Segment Start: MATERIAL SHOWN

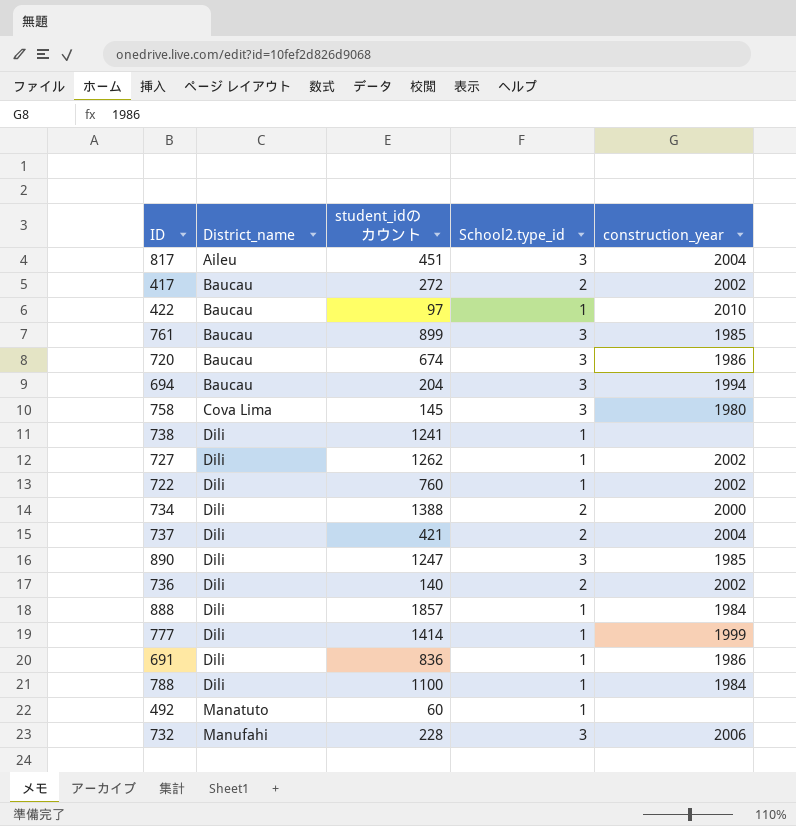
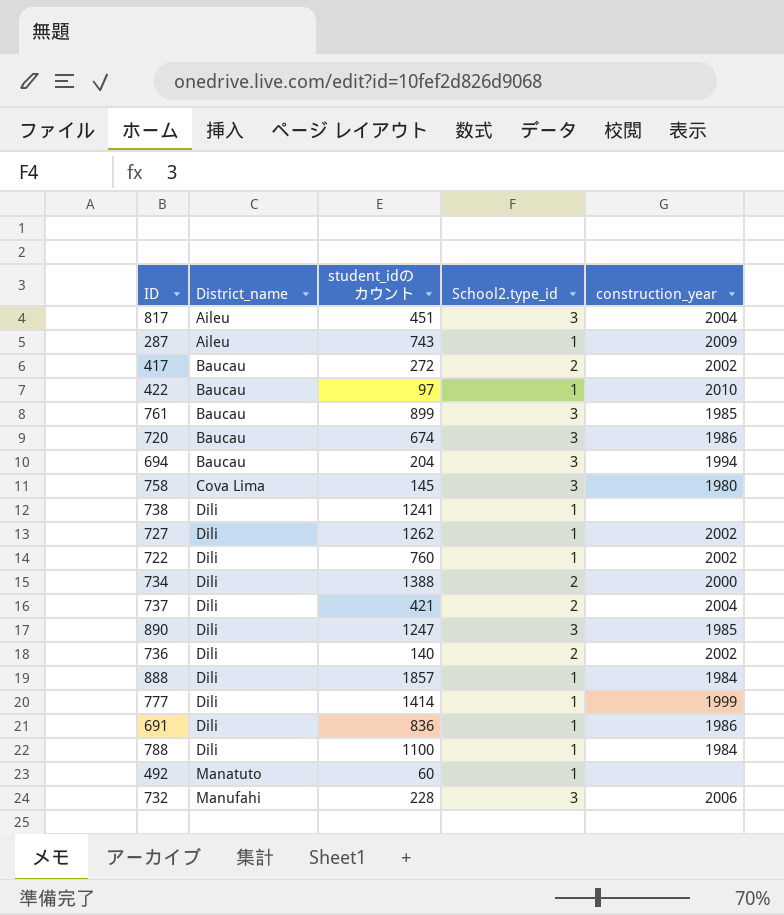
row 287: none -> Aileu | 743 | 1 | 2009

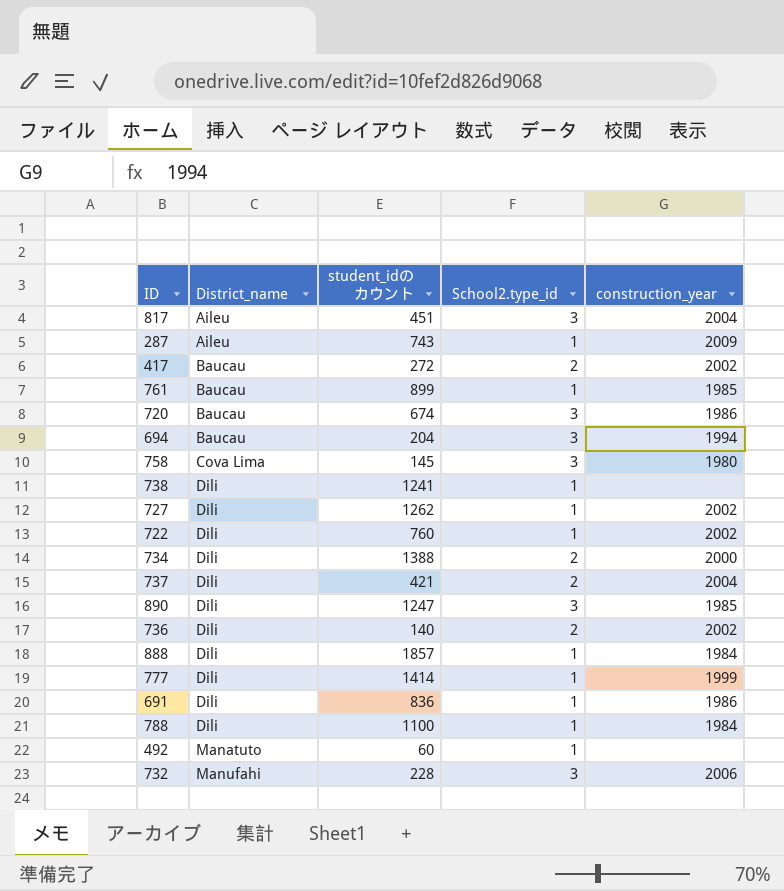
row 422: Baucau | 97 | 1 | 2010 -> none
761 | School2.type_id: 3 -> 1

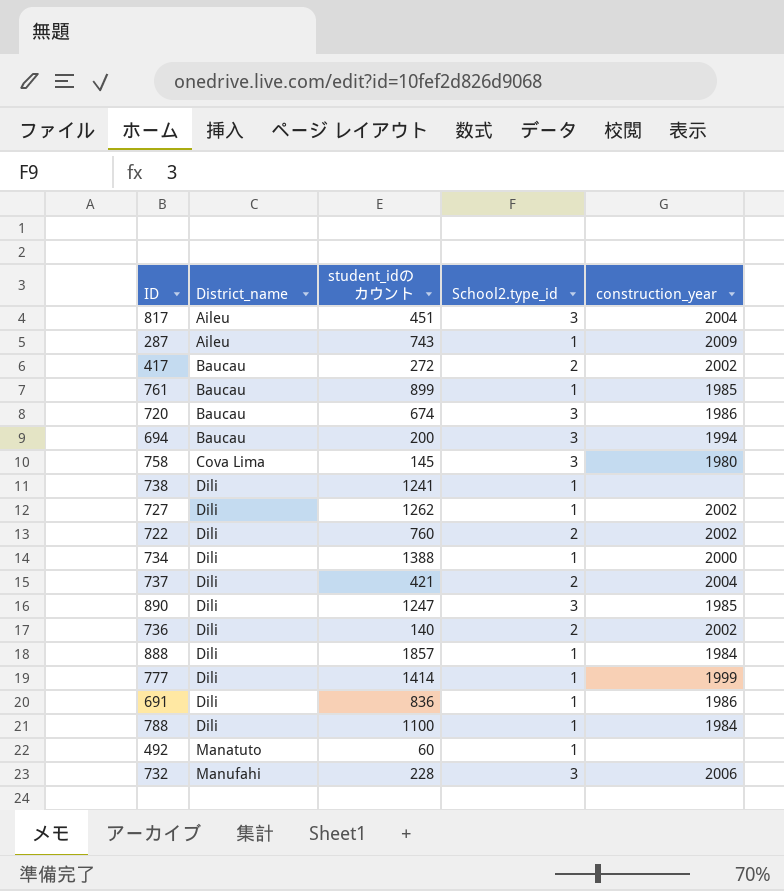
694 | student_idのカウント: 204 -> 200
722 | School2.type_id: 1 -> 2
734 | School2.type_id: 2 -> 1

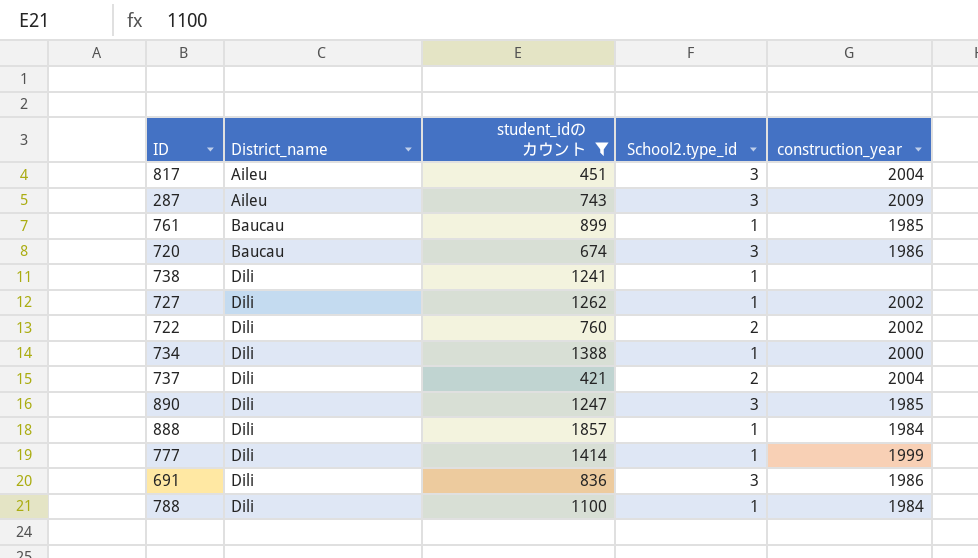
filter: none -> student_idのカウント >= 421
287 | School2.type_id: 1 -> 3
691 | School2.type_id: 1 -> 3

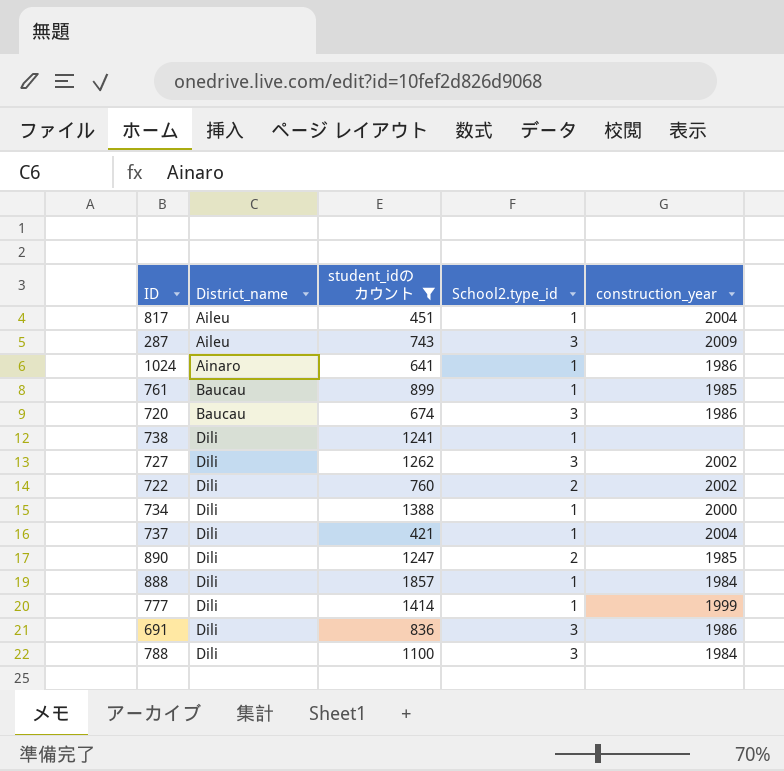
817 | School2.type_id: 3 -> 1
row 1024: none -> Ainaro | 641 | 1 | 1986
727 | School2.type_id: 1 -> 3
737 | School2.type_id: 2 -> 1
890 | School2.type_id: 3 -> 2
788 | School2.type_id: 1 -> 3

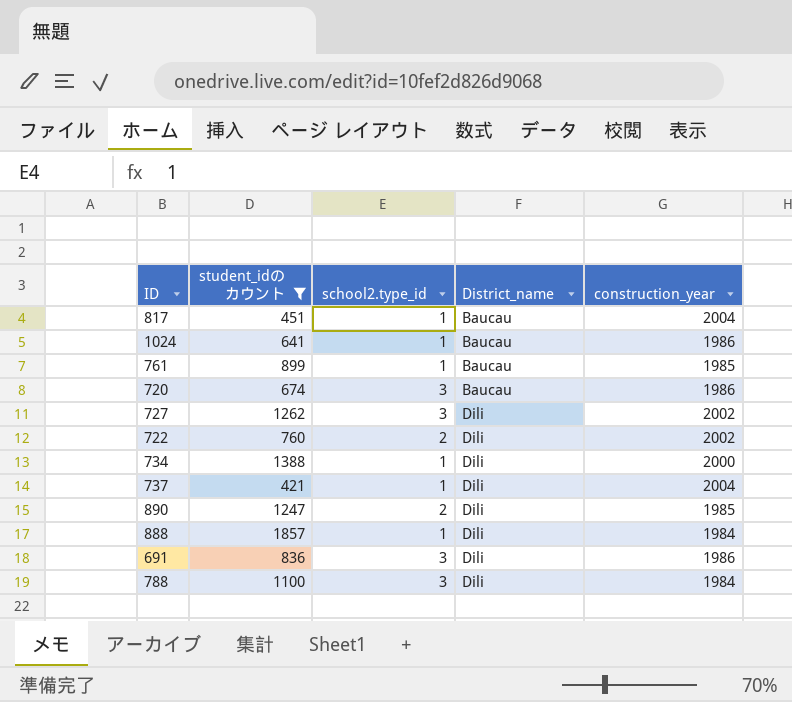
column name: School2.type_id -> school2.type_id
column District_name | position: 2 -> 4
row 287: Aileu | 743 | 3 | 2009 -> none
row 738: Dili | 1241 | 1 | none -> none
row 777: Dili | 1414 | 1 | 1999 -> none
817 | District_name: Aileu -> Baucau
1024 | District_name: Ainaro -> Baucau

Segment End: MATERIAL SHOWN

Your answer should be every entry repeated exactly, minus the pictures.

» FINAL ANSWER
row 287: none -> Aileu | 743 | 1 | 2009

row 422: Baucau | 97 | 1 | 2010 -> none
761 | School2.type_id: 3 -> 1

694 | student_idのカウント: 204 -> 200
722 | School2.type_id: 1 -> 2
734 | School2.type_id: 2 -> 1

filter: none -> student_idのカウント >= 421
287 | School2.type_id: 1 -> 3
691 | School2.type_id: 1 -> 3

817 | School2.type_id: 3 -> 1
row 1024: none -> Ainaro | 641 | 1 | 1986
727 | School2.type_id: 1 -> 3
737 | School2.type_id: 2 -> 1
890 | School2.type_id: 3 -> 2
788 | School2.type_id: 1 -> 3

column name: School2.type_id -> school2.type_id
column District_name | position: 2 -> 4
row 287: Aileu | 743 | 3 | 2009 -> none
row 738: Dili | 1241 | 1 | none -> none
row 777: Dili | 1414 | 1 | 1999 -> none
817 | District_name: Aileu -> Baucau
1024 | District_name: Ainaro -> Baucau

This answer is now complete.